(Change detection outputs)
=-=-=

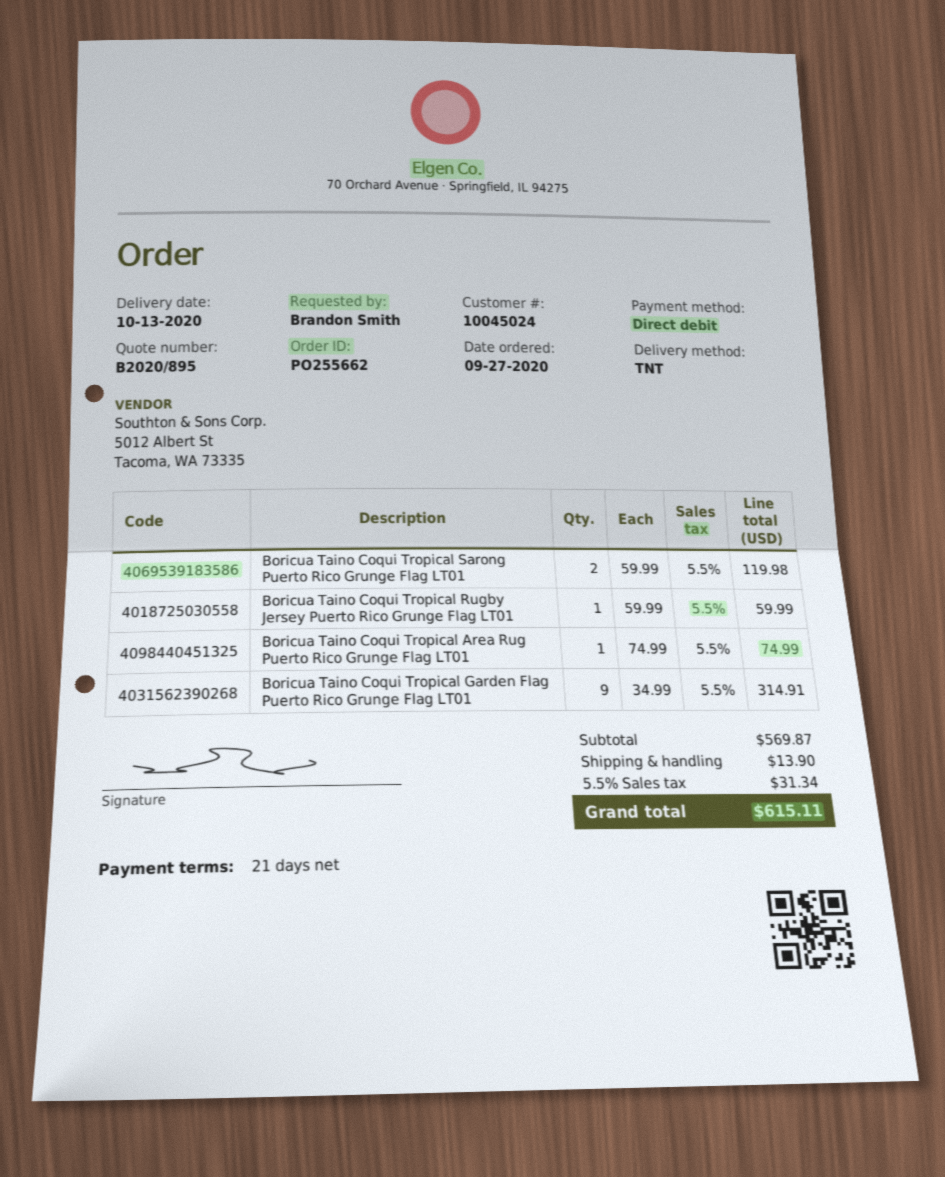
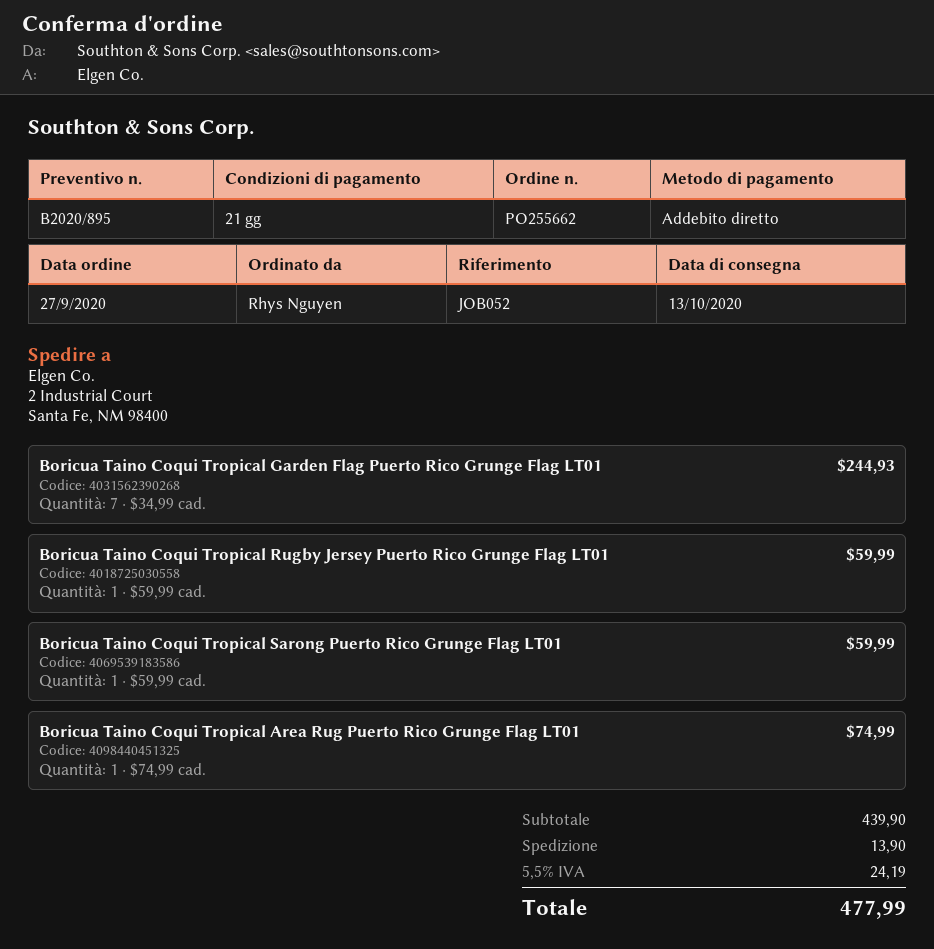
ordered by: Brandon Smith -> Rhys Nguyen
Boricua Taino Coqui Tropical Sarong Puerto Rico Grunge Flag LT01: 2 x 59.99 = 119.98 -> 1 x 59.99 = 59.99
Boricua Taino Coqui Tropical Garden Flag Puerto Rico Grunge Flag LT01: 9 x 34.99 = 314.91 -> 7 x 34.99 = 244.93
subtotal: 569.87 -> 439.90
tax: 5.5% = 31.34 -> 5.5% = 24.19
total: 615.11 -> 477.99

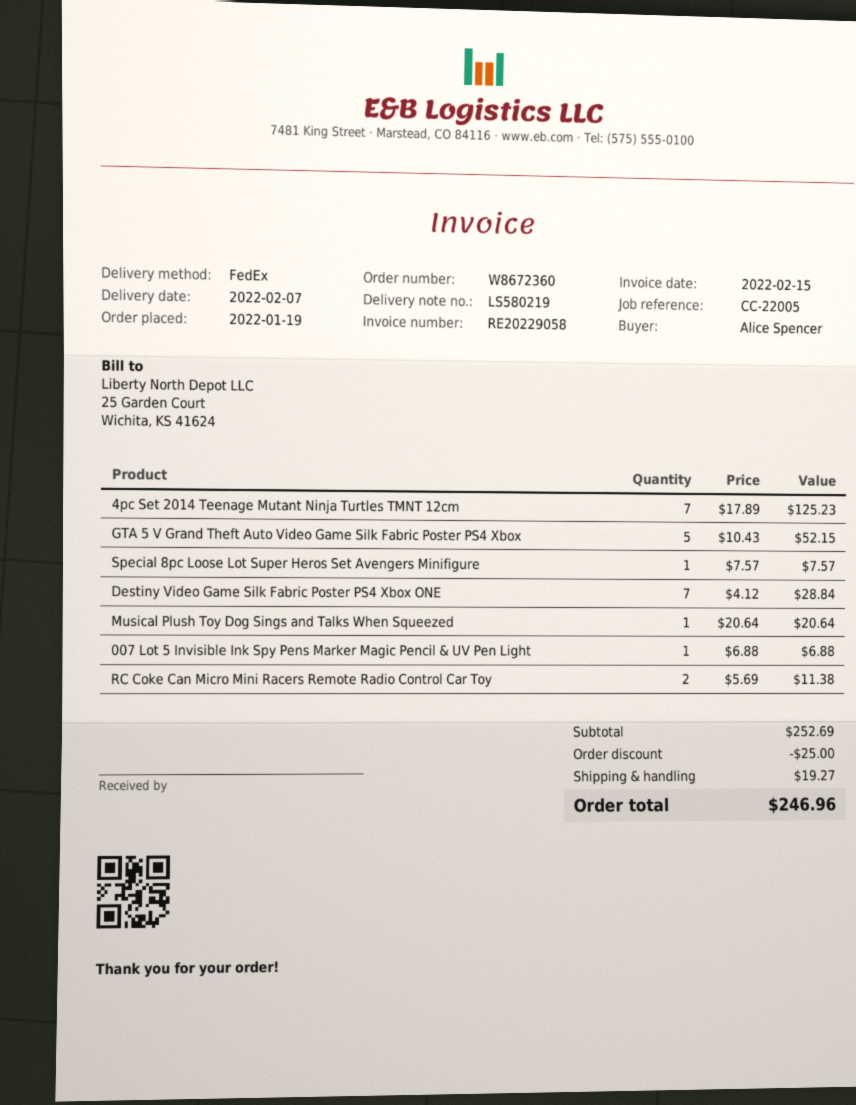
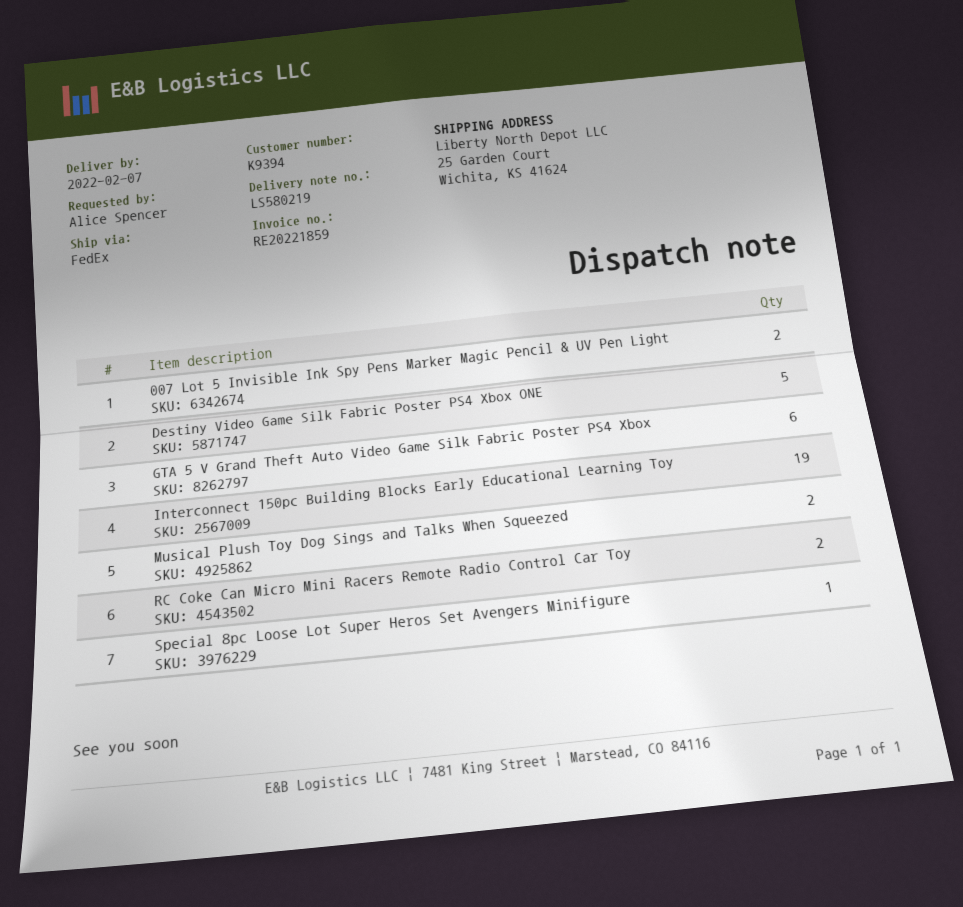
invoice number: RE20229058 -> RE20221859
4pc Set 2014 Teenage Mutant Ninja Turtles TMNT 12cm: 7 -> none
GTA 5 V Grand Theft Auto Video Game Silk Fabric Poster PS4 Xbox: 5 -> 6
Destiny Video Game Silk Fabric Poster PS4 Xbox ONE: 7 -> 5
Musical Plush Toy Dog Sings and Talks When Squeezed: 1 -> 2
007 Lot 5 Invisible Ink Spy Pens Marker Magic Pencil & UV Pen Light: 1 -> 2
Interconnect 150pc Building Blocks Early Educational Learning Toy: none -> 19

=-=-=

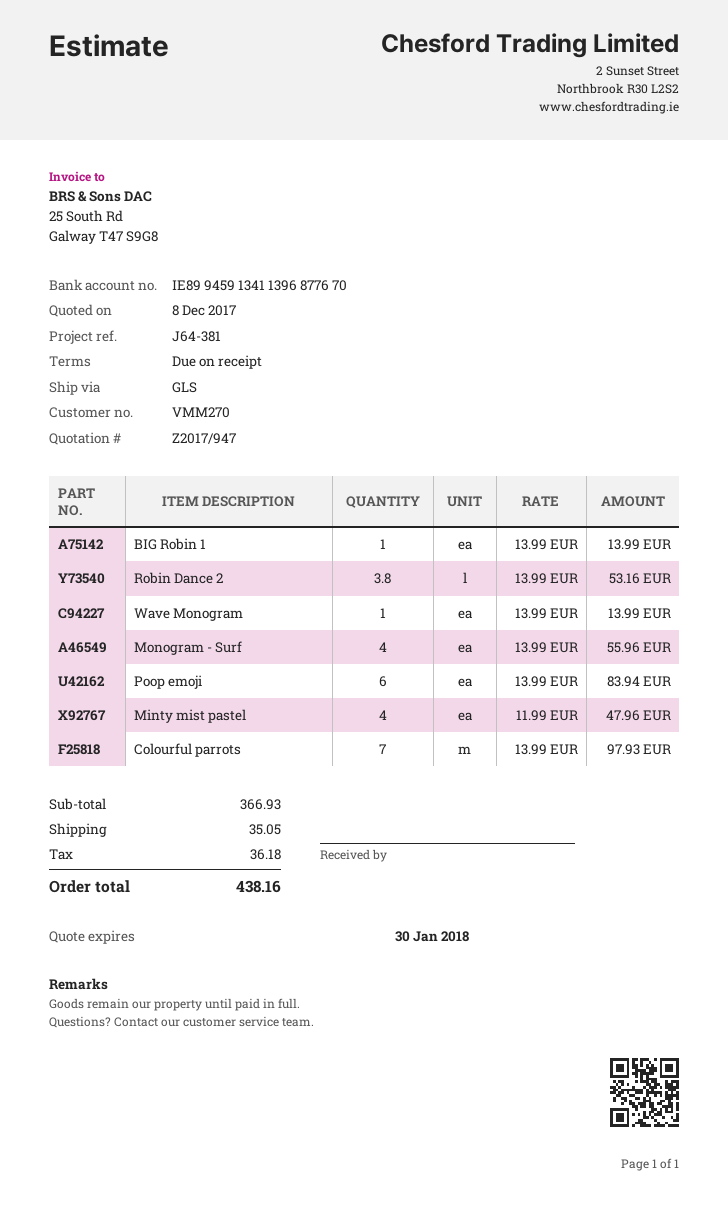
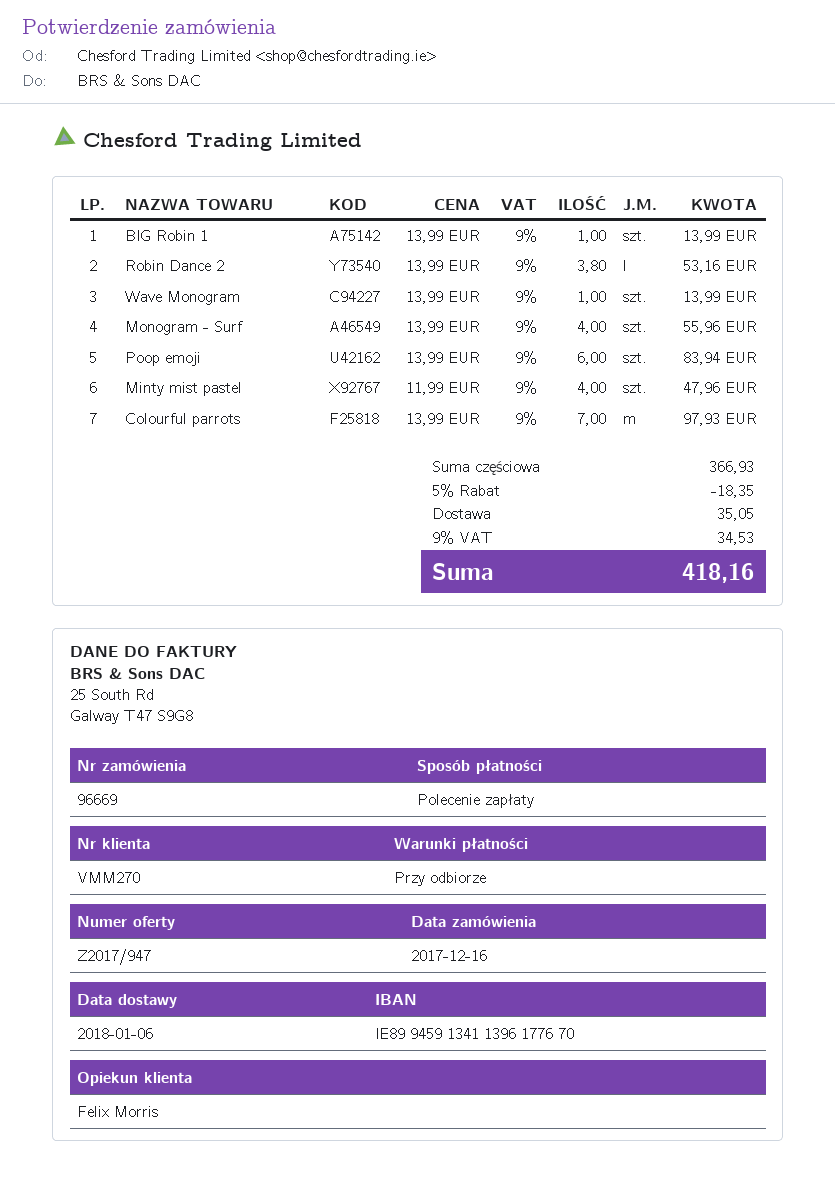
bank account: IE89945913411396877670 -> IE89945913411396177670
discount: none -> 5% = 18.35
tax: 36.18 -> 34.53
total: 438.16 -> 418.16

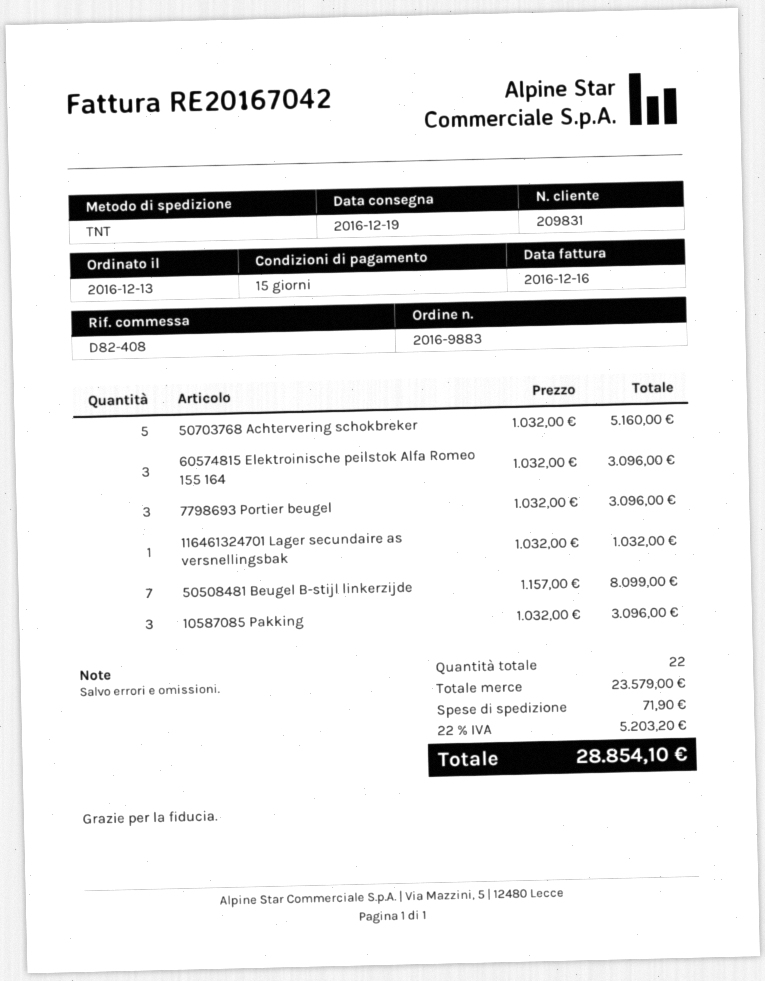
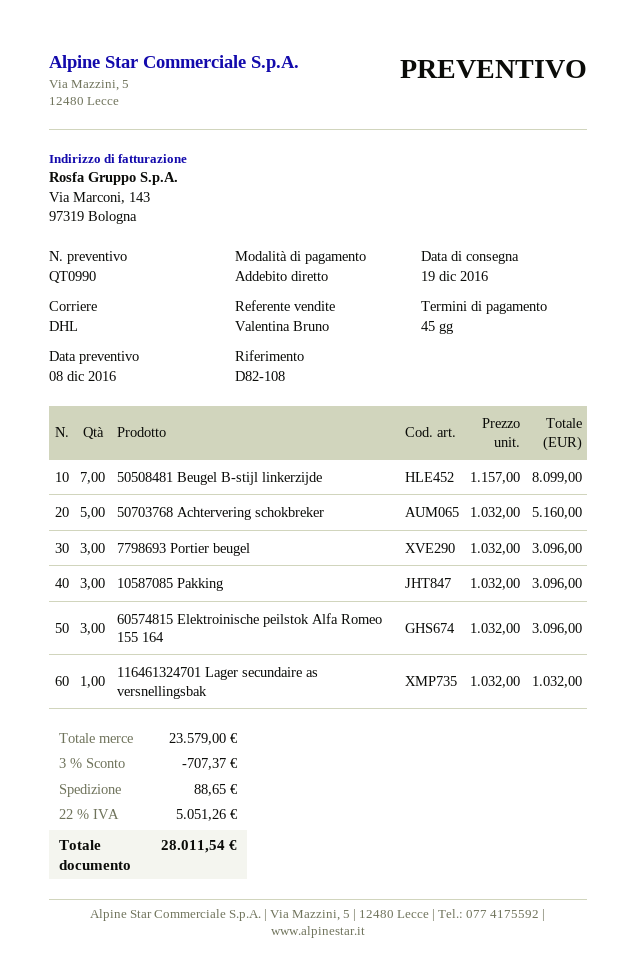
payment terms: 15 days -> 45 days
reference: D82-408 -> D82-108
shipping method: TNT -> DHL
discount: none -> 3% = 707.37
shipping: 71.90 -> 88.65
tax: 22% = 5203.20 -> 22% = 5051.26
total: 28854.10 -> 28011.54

=-=-=

• _Work order_
Pull together all lines from the data that mention the word "Flag".

• _Written solution_
Boricua Taino Coqui Tropical Sarong Puerto Rico Grunge Flag LT01: 2 x 59.99 = 119.98 -> 1 x 59.99 = 59.99
Boricua Taino Coqui Tropical Garden Flag Puerto Rico Grunge Flag LT01: 9 x 34.99 = 314.91 -> 7 x 34.99 = 244.93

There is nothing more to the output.